##### Records supplied

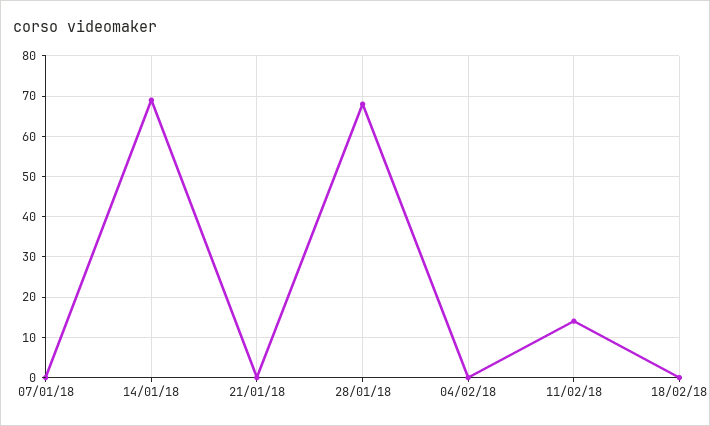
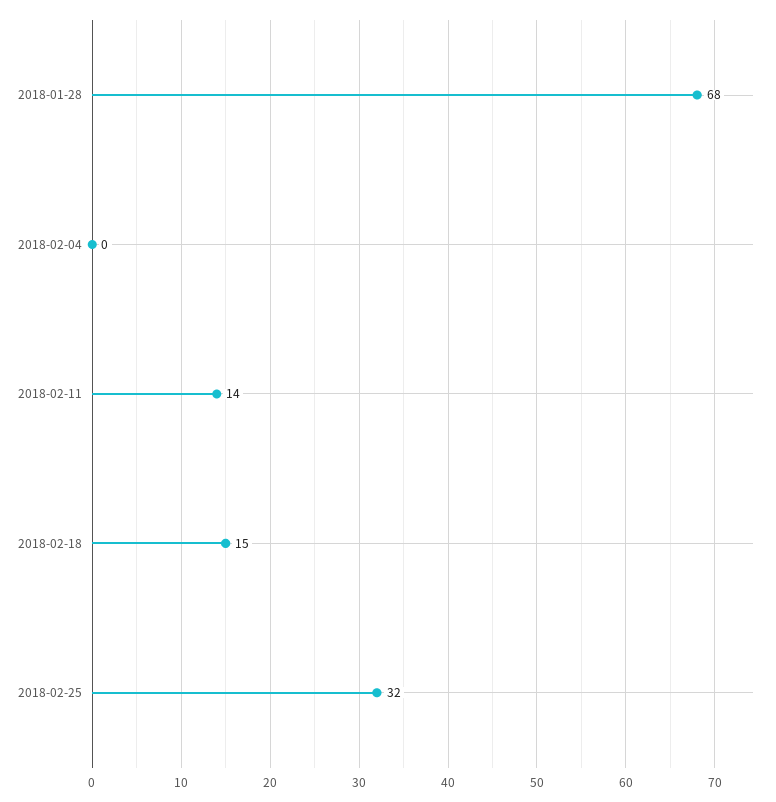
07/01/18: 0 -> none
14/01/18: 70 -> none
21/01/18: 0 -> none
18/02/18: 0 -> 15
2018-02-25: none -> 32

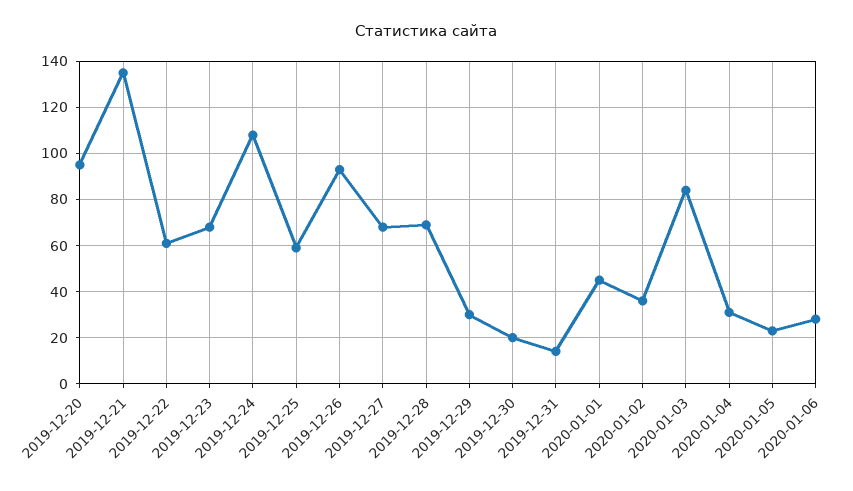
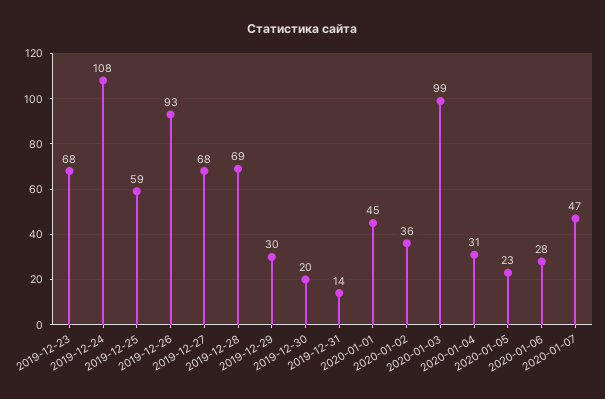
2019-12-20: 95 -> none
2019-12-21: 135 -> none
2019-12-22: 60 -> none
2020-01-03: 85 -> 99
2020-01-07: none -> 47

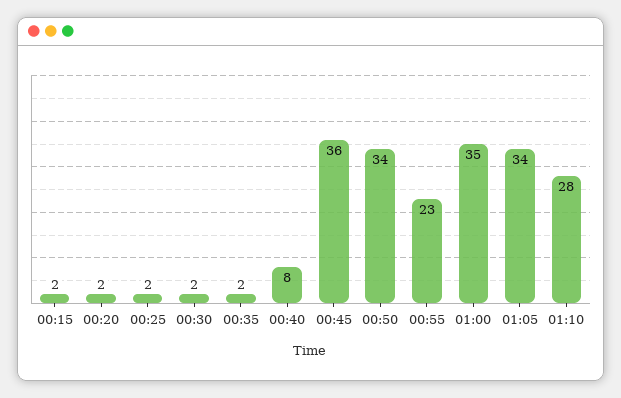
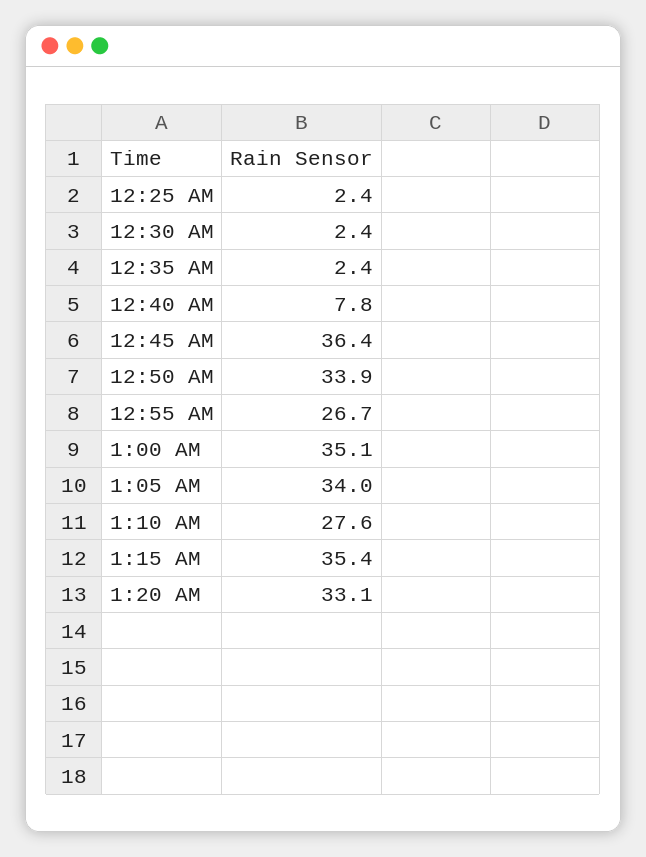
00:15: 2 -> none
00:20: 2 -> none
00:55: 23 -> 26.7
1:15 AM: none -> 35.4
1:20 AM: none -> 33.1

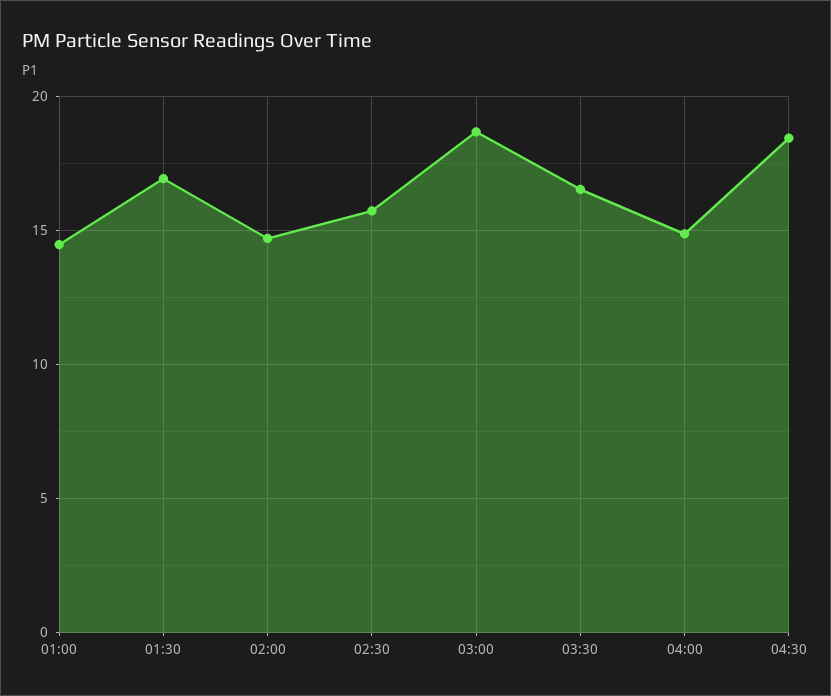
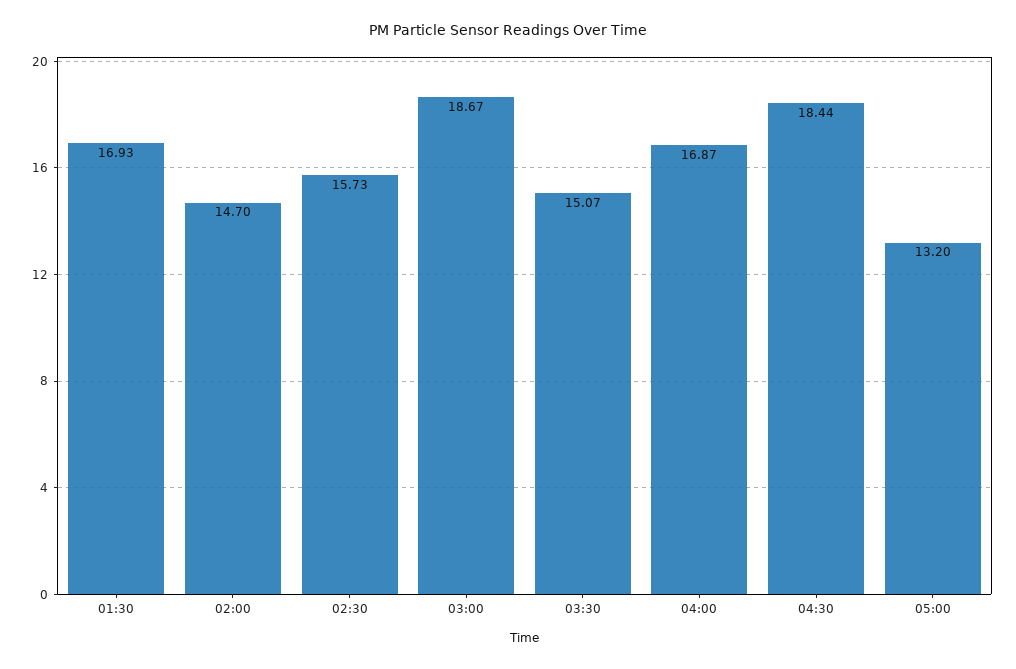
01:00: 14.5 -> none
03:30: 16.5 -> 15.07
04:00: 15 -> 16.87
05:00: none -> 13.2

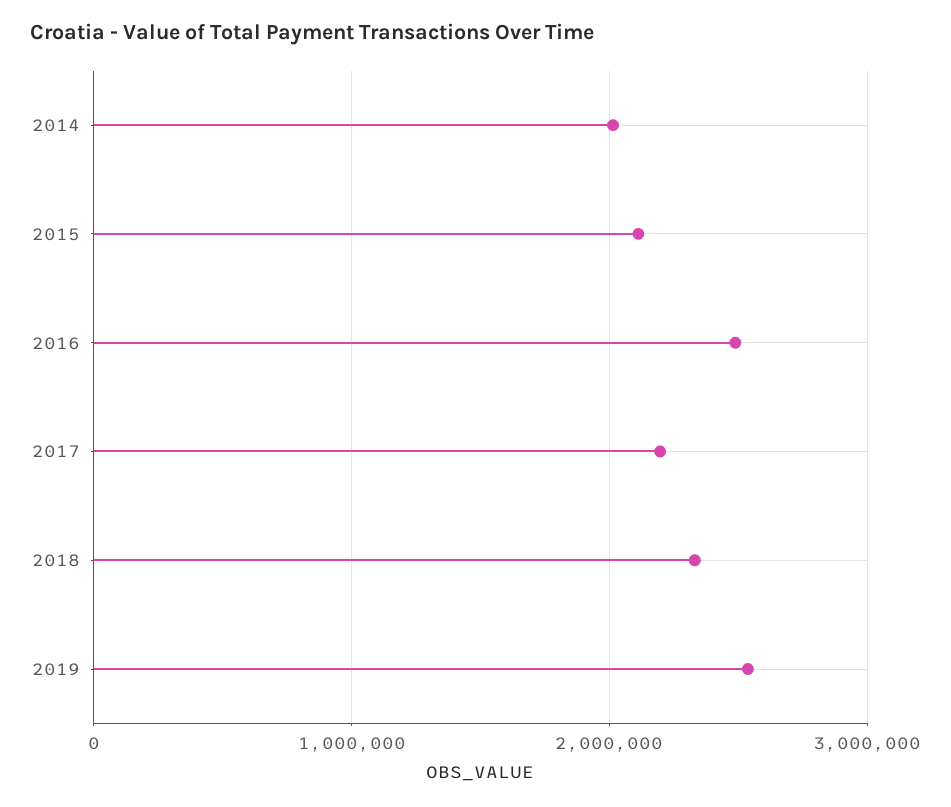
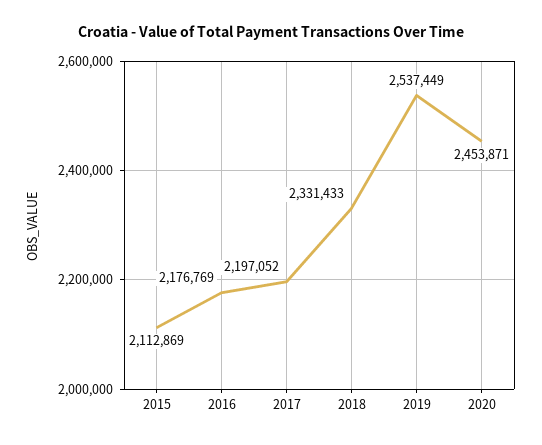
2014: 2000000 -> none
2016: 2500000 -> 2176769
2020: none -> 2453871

##########
##### Records supplied

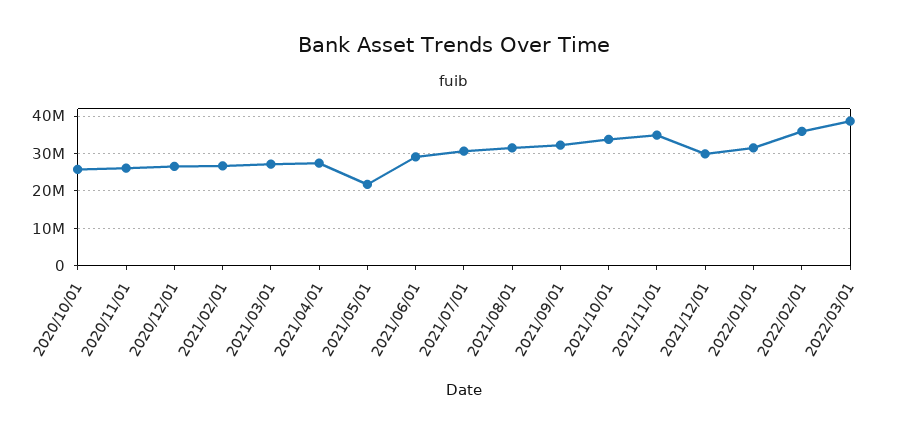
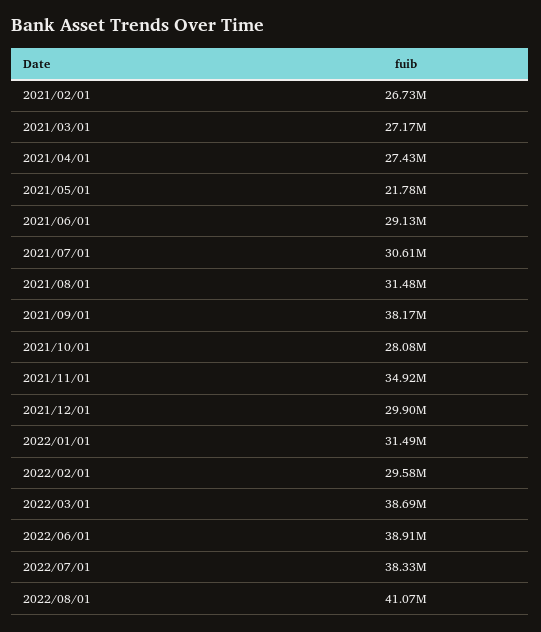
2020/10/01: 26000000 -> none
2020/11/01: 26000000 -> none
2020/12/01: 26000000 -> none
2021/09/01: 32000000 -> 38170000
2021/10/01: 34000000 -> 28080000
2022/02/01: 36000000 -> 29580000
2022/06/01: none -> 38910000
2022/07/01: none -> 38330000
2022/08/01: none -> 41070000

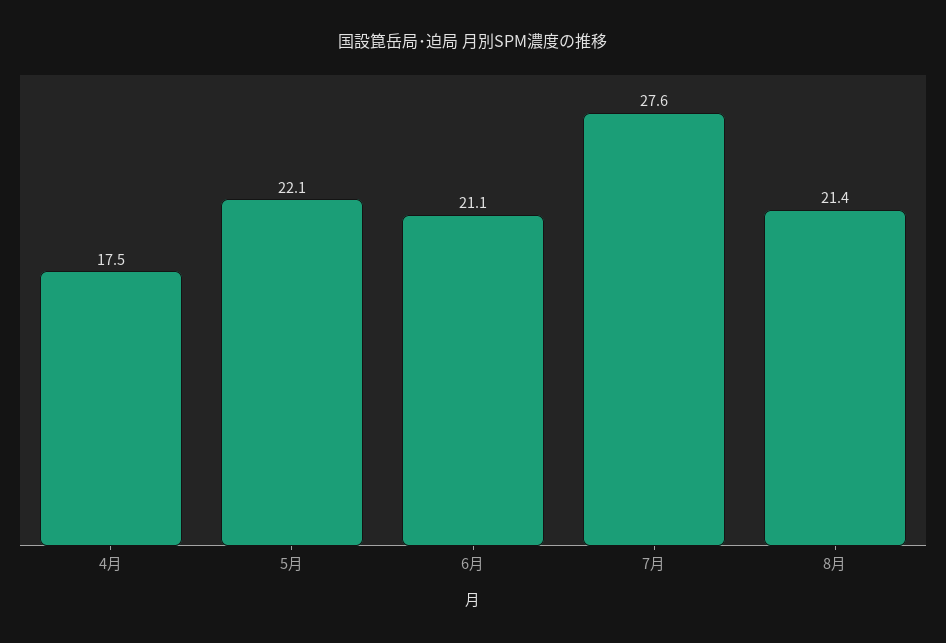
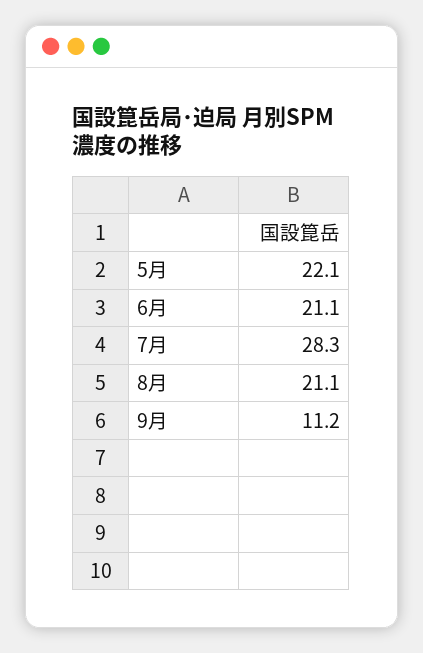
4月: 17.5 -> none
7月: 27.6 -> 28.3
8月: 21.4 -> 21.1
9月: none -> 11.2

##########

_What is expected:_ Range to print from the listing above: from the line with "00:20: 2 -> none" up to and including the line with "2020: none -> 2453871". Please print those lines exactly, with no pictures and nothing more.

_Exercise response:_
00:20: 2 -> none
00:55: 23 -> 26.7
1:15 AM: none -> 35.4
1:20 AM: none -> 33.1

01:00: 14.5 -> none
03:30: 16.5 -> 15.07
04:00: 15 -> 16.87
05:00: none -> 13.2

2014: 2000000 -> none
2016: 2500000 -> 2176769
2020: none -> 2453871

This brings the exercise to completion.